Penangkapan Tiga Tersangka Jaringan Internasional
Ketiga tersangka yang ditangkap adalah SI (40), EW (24), dan RF (26). Penangkapan dilakukan pada Rabu, 16 April 2025.
Mereka berperan sebagai pemasok dalam jaringan internasional ini. Direktur Tindak Pidana Narkoba Bareskrim Polri, Brigjen Eko Hadi Santoso, membenarkan keterlibatan mereka dalam jaringan internasional yang lebih besar.
Penggerebekan di Sungai Raya
Penangkapan diawali dengan informasi intelijen terkait rencana transaksi sabu di Sungai Raya. Pengintaian dilakukan hingga petugas menemukan sebuah perahu yang mencurigakan.
Saat didekati, dua orang yang berada di perahu tersebut melarikan diri. Penggeledahan perahu tersebut membuahkan hasil berupa 4 bungkus plastik besar berisi 98 kilogram sabu.
Penangkapan Pengendali Darat dan Penjemput Barang
Setelah mengamankan sabu, tim kemudian menangkap pengendali darat dan penjemput barang. Ketiga tersangka ini kemudian dibawa ke Polda Aceh untuk pemeriksaan lebih lanjut.
Proses penyelidikan akan mengungkap lebih detail jaringan internasional yang terlibat. Informasi tambahan mengenai modus operandi dan jaringan lainnya masih terus didalami pihak kepolisian.
Operasi Sesuai Commander Wish
Brigjen Eko Hadi Santoso menyatakan operasi ini sesuai dengan arahannya (commander wish). Arahan tersebut menekankan pentingnya penindakan narkoba secara menyeluruh, dari hulu hingga hilir.
Ia secara tegas meminta jajarannya untuk menindak tegas segala bentuk peredaran narkoba. Pengungkapan kasus ini menjadi bukti keseriusan aparat dalam memberantas peredaran narkotika di Indonesia.

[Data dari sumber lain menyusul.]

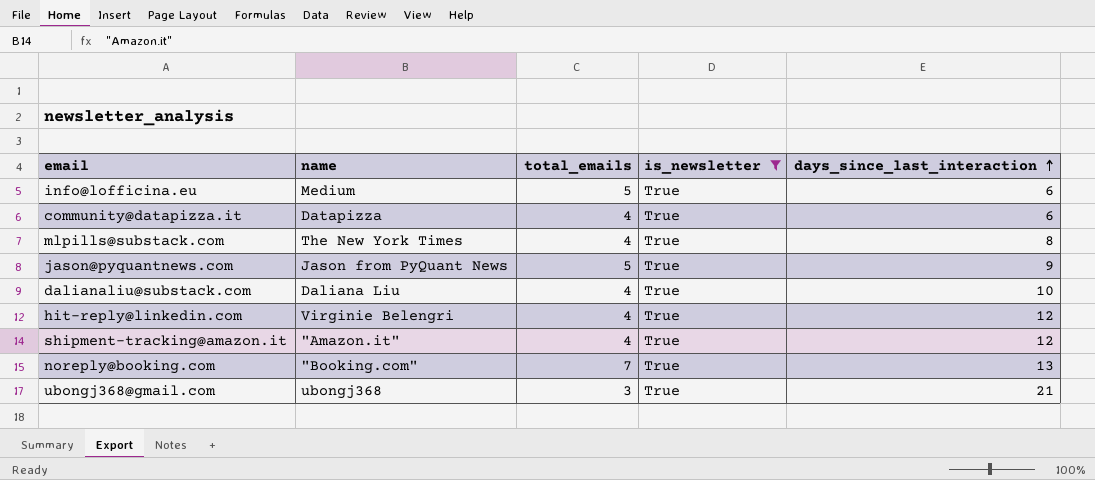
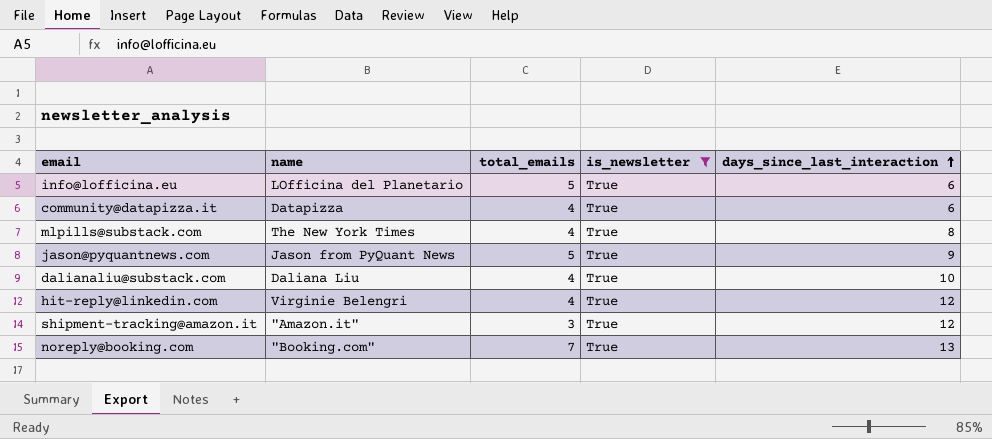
row ubongj368@gmail.com: ubongj368 | 3 | True | 21 -> none
info@lofficina.eu | name: Medium -> LOfficina del Planetario
shipment-tracking@amazon.it | total_emails: 4 -> 3

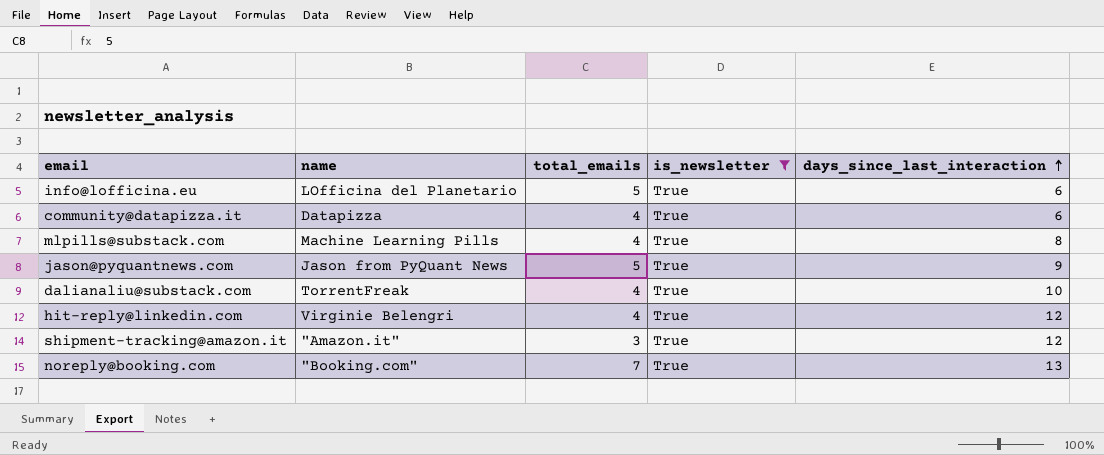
mlpills@substack.com | name: The New York Times -> Machine Learning Pills
dalianaliu@substack.com | name: Daliana Liu -> TorrentFreak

Pernyataan Tegas Brigjen Eko
Brigjen Eko menekankan komitmennya untuk memberantas narkoba. Ia menekankan pentingnya kerjasama antar instansi untuk melawan jaringan narkoba internasional.
Pengungkapan kasus ini diharapkan dapat memberikan efek jera kepada para pelaku dan mencegah peredaran narkoba lebih lanjut. Polda Aceh akan terus berupaya maksimal dalam memberantas peredaran narkoba di wilayahnya.
Pengungkapan 98 kilogram sabu ini merupakan bukti keberhasilan penegakan hukum dalam melawan jaringan narkotika internasional. Kerja keras aparat kepolisian patut diapresiasi dalam upaya menyelamatkan generasi muda dari bahaya narkoba. Keberhasilan ini juga menjadi gambaran komitmen pemerintah untuk terus memberantas peredaran narkoba di Indonesia.